RECORDS SUPPLIED:
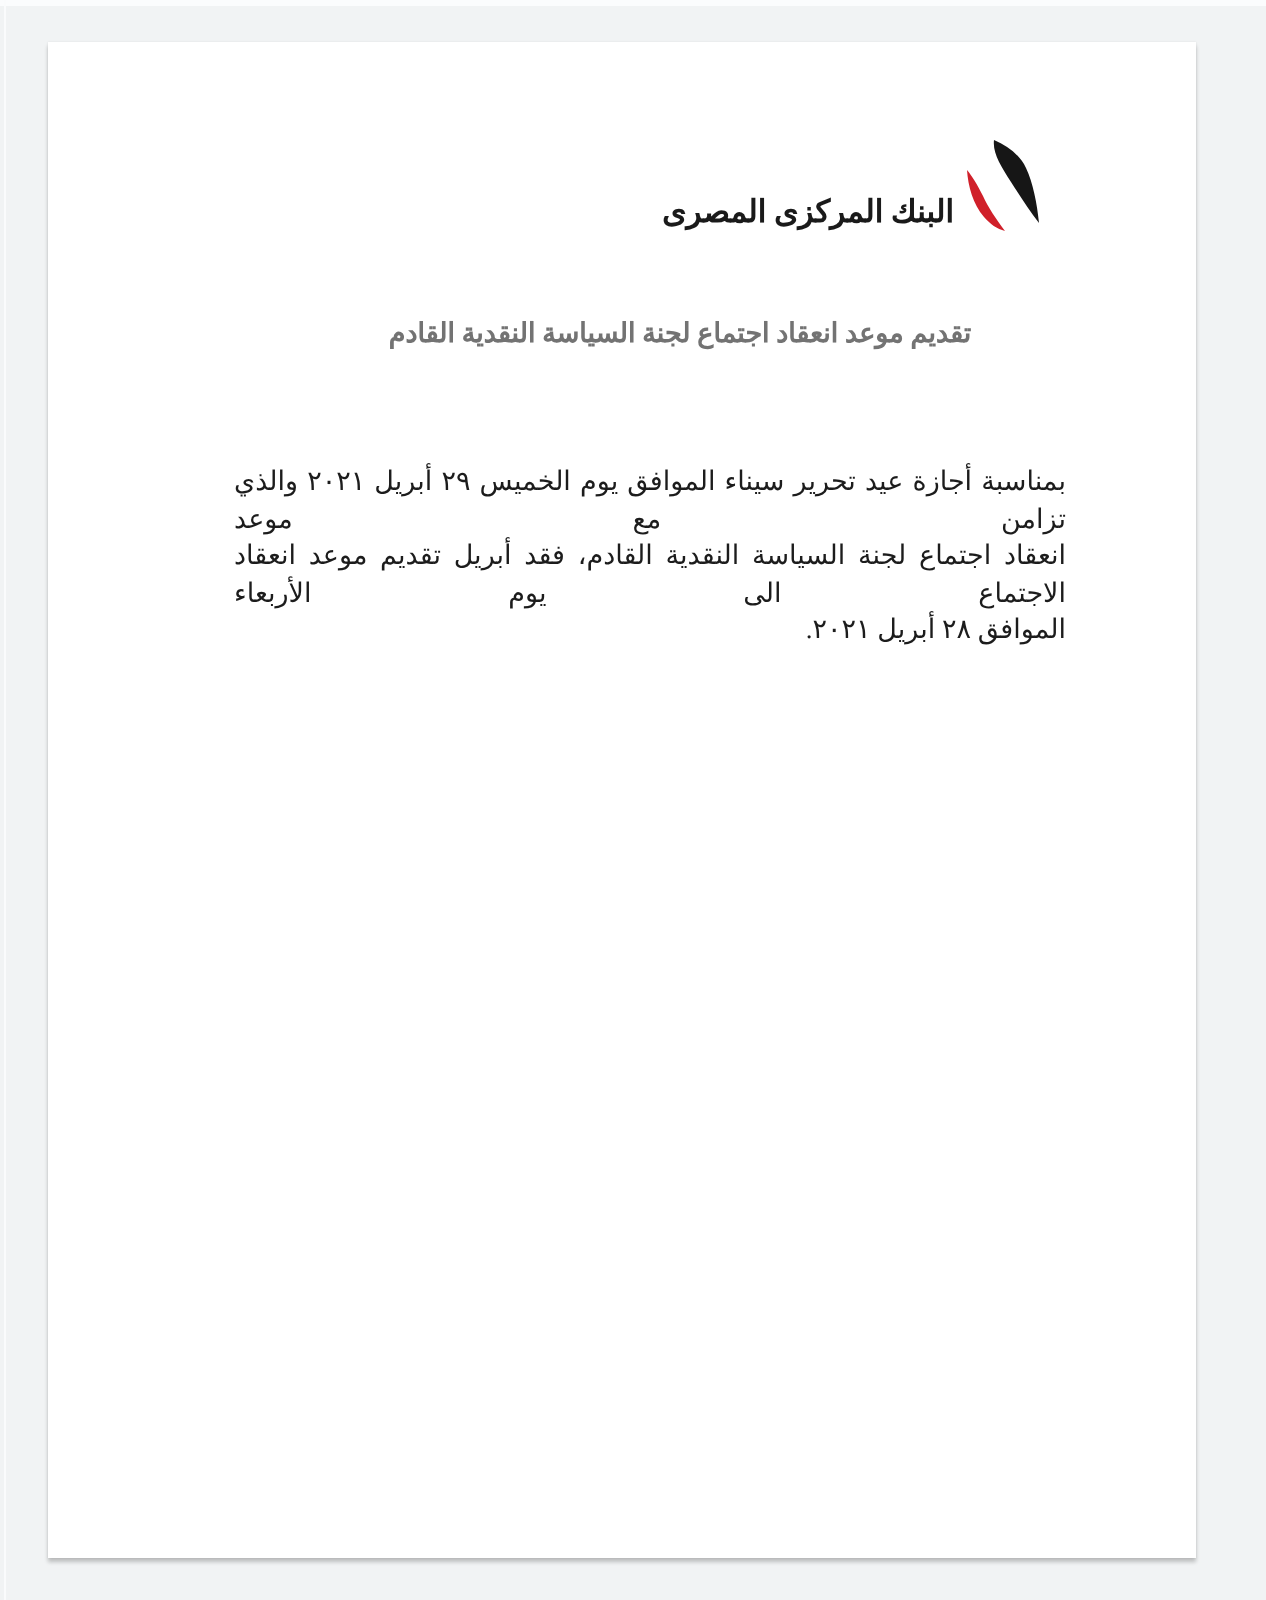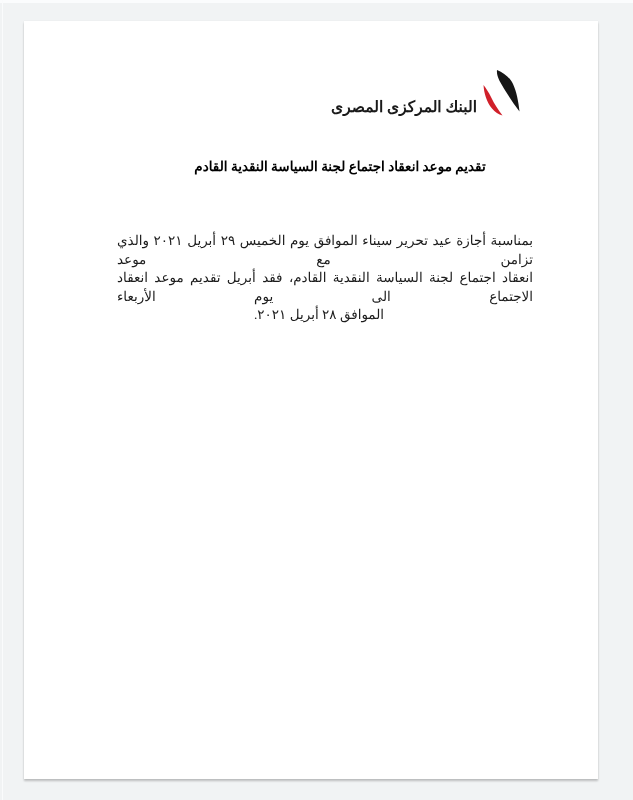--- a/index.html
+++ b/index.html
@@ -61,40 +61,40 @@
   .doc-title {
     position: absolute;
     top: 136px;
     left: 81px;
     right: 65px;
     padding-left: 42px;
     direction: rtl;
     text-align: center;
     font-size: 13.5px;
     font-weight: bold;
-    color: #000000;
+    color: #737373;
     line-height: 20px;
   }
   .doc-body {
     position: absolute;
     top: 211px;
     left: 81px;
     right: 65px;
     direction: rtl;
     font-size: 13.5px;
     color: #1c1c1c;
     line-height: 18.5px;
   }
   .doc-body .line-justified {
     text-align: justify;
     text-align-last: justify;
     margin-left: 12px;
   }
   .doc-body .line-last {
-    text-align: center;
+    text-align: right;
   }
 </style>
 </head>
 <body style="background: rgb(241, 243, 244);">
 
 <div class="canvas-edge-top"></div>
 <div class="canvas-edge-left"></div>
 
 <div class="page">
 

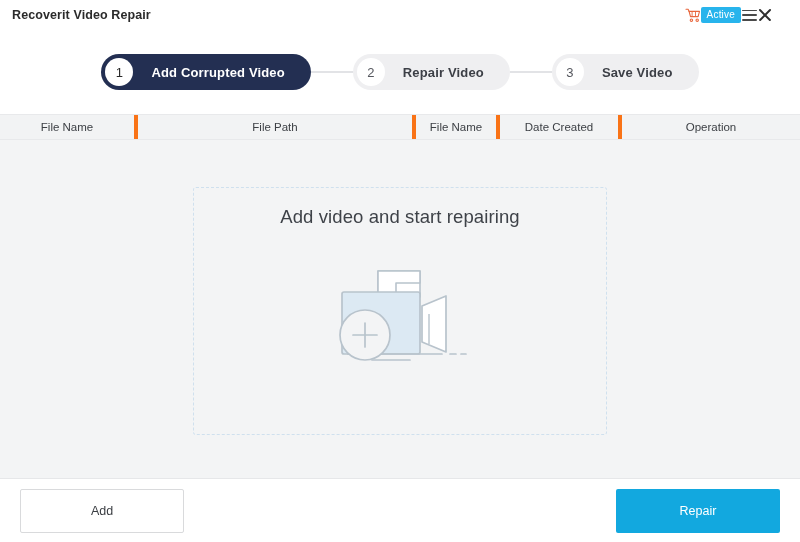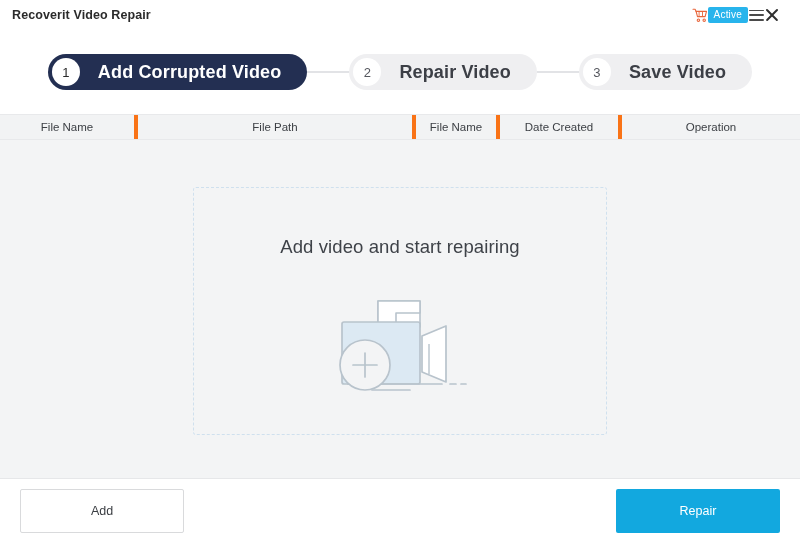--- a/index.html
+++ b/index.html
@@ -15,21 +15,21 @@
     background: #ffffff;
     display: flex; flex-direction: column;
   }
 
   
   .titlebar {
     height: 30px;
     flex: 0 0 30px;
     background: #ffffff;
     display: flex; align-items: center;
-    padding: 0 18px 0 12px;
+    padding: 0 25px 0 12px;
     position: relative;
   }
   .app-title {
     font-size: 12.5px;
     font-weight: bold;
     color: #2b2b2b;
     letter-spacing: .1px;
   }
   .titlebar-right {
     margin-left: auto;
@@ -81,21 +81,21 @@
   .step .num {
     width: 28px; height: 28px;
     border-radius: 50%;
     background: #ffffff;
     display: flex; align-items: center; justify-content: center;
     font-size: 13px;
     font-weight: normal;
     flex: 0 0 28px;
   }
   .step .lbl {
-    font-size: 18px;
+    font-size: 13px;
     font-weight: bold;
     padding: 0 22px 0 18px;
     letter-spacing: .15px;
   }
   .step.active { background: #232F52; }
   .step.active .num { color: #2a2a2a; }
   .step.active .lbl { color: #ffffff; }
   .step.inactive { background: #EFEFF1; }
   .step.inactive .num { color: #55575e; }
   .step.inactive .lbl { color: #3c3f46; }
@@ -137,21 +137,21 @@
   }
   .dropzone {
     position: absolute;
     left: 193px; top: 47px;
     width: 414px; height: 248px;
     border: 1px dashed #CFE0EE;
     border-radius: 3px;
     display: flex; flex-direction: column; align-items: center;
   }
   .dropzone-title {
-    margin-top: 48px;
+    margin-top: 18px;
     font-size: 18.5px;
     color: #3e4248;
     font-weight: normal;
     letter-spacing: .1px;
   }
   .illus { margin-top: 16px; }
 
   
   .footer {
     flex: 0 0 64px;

---

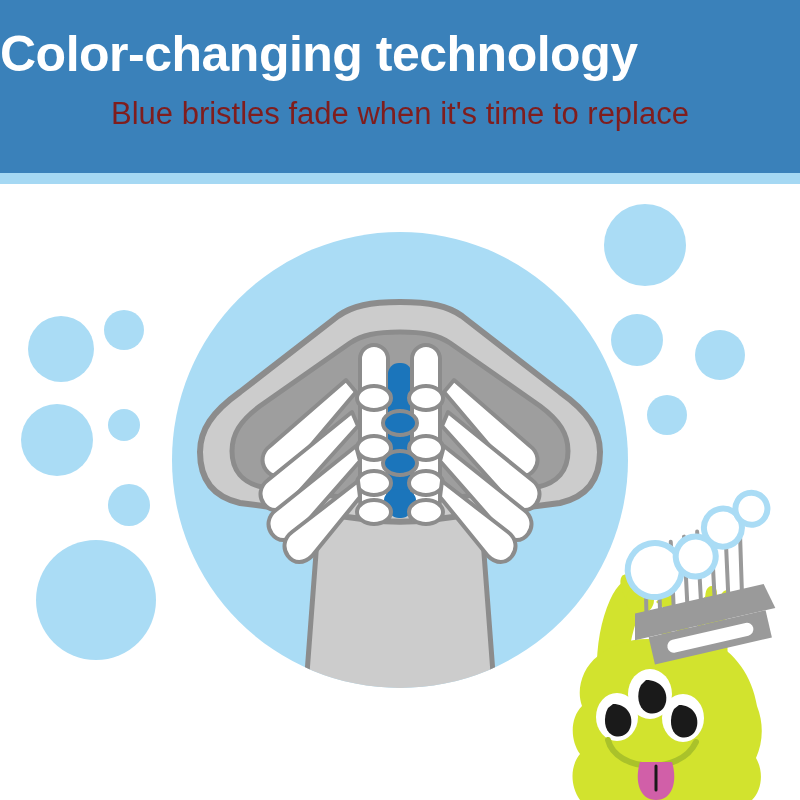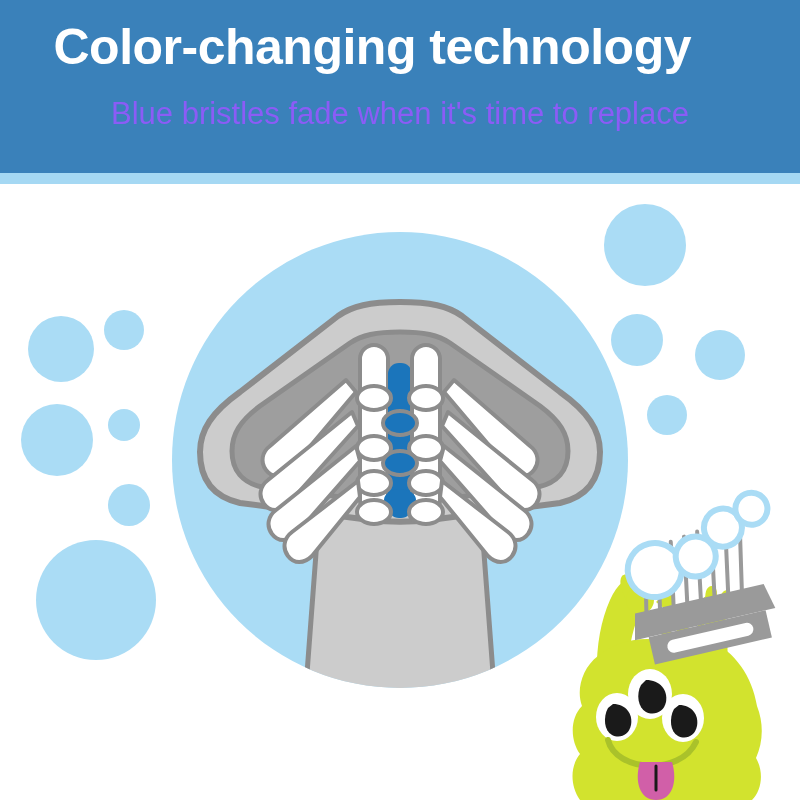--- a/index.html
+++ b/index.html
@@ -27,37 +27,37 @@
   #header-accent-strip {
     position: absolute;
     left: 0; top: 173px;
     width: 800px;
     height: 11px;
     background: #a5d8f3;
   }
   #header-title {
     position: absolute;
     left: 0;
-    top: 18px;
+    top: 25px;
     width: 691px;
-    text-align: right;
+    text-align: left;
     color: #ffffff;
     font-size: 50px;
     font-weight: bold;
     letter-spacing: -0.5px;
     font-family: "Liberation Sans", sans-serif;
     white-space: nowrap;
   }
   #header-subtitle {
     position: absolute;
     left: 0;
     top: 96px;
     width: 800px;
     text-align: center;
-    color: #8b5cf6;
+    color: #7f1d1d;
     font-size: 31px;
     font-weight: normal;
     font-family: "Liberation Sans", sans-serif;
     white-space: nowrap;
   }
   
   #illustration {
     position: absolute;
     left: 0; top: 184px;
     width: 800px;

TASK BRIEF:
Above are the records. Identify each line that contains the word "style".

THE ANSWER:
 </style>
 <body style="background: rgb(241, 243, 244);">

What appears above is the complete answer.